*** LISTED ENTRIES ***
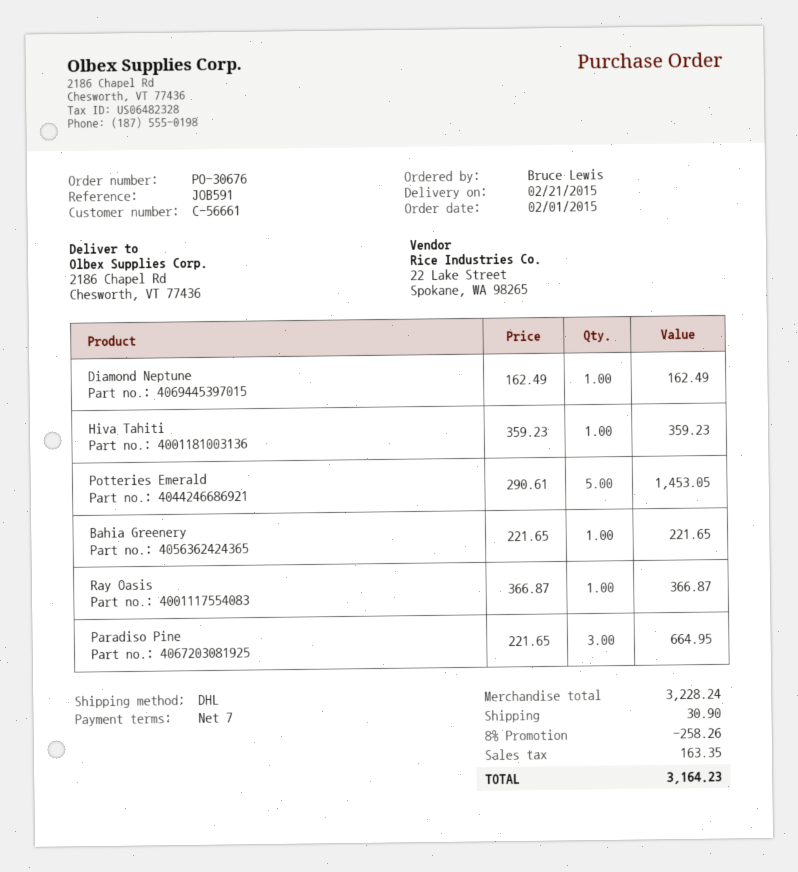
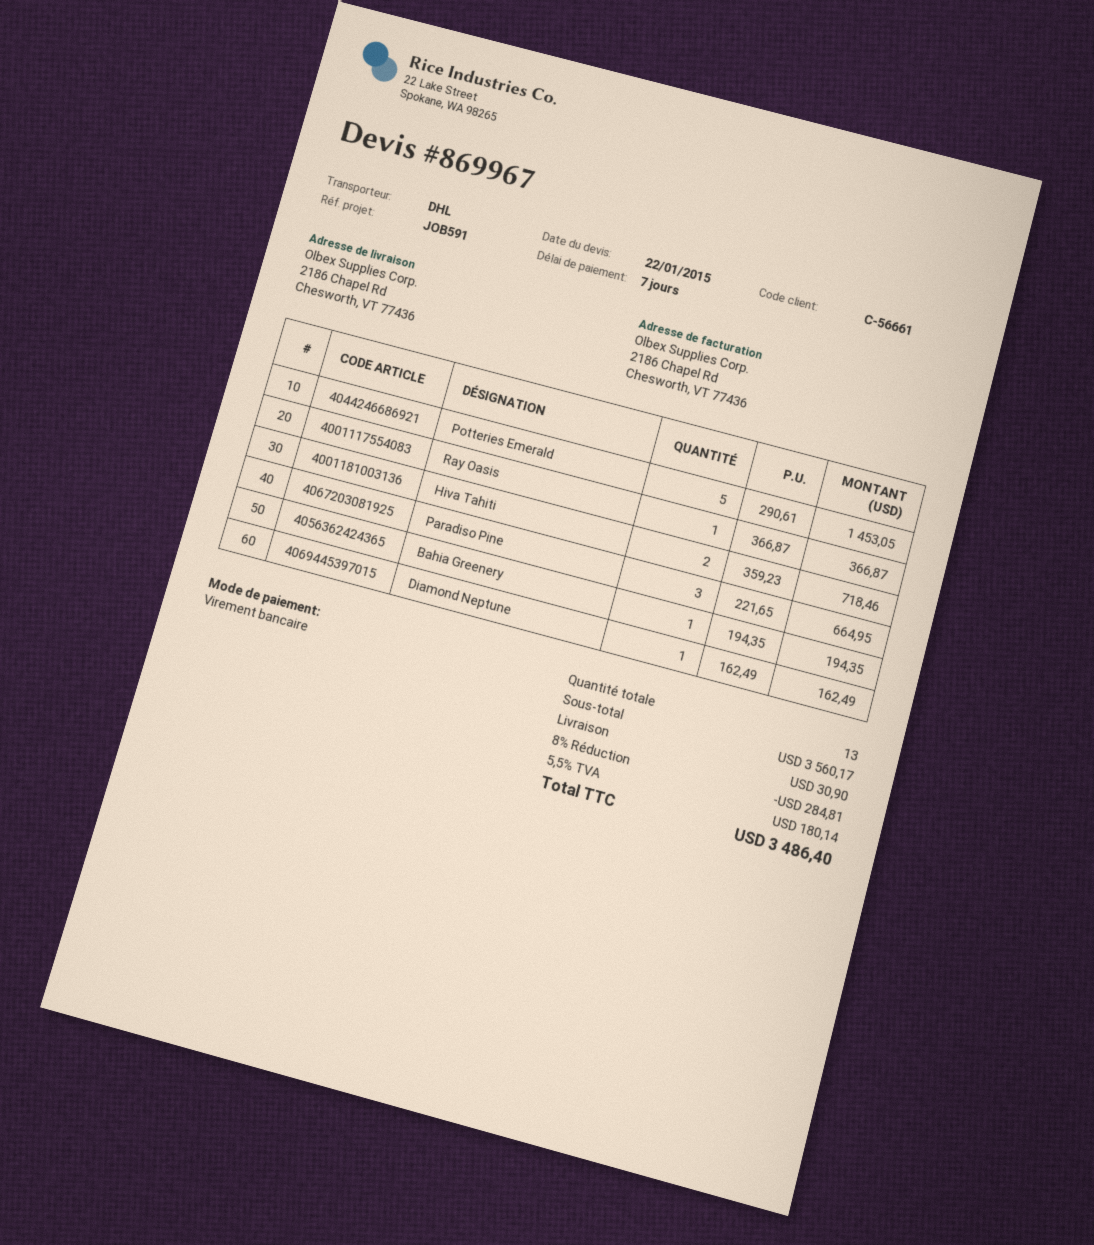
Hiva Tahiti: 1 x 359.23 = 359.23 -> 2 x 359.23 = 718.46
Bahia Greenery: 1 x 221.65 = 221.65 -> 1 x 194.35 = 194.35
subtotal: 3228.24 -> 3560.17
discount: 8% = 258.26 -> 8% = 284.81
tax: 163.35 -> 180.14
total: 3164.23 -> 3486.40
***
▶ **WORK TO BE COMPLETED**:
Pictures aside, reproduce the listing above exactly.

▶ **REPLY**:
Hiva Tahiti: 1 x 359.23 = 359.23 -> 2 x 359.23 = 718.46
Bahia Greenery: 1 x 221.65 = 221.65 -> 1 x 194.35 = 194.35
subtotal: 3228.24 -> 3560.17
discount: 8% = 258.26 -> 8% = 284.81
tax: 163.35 -> 180.14
total: 3164.23 -> 3486.40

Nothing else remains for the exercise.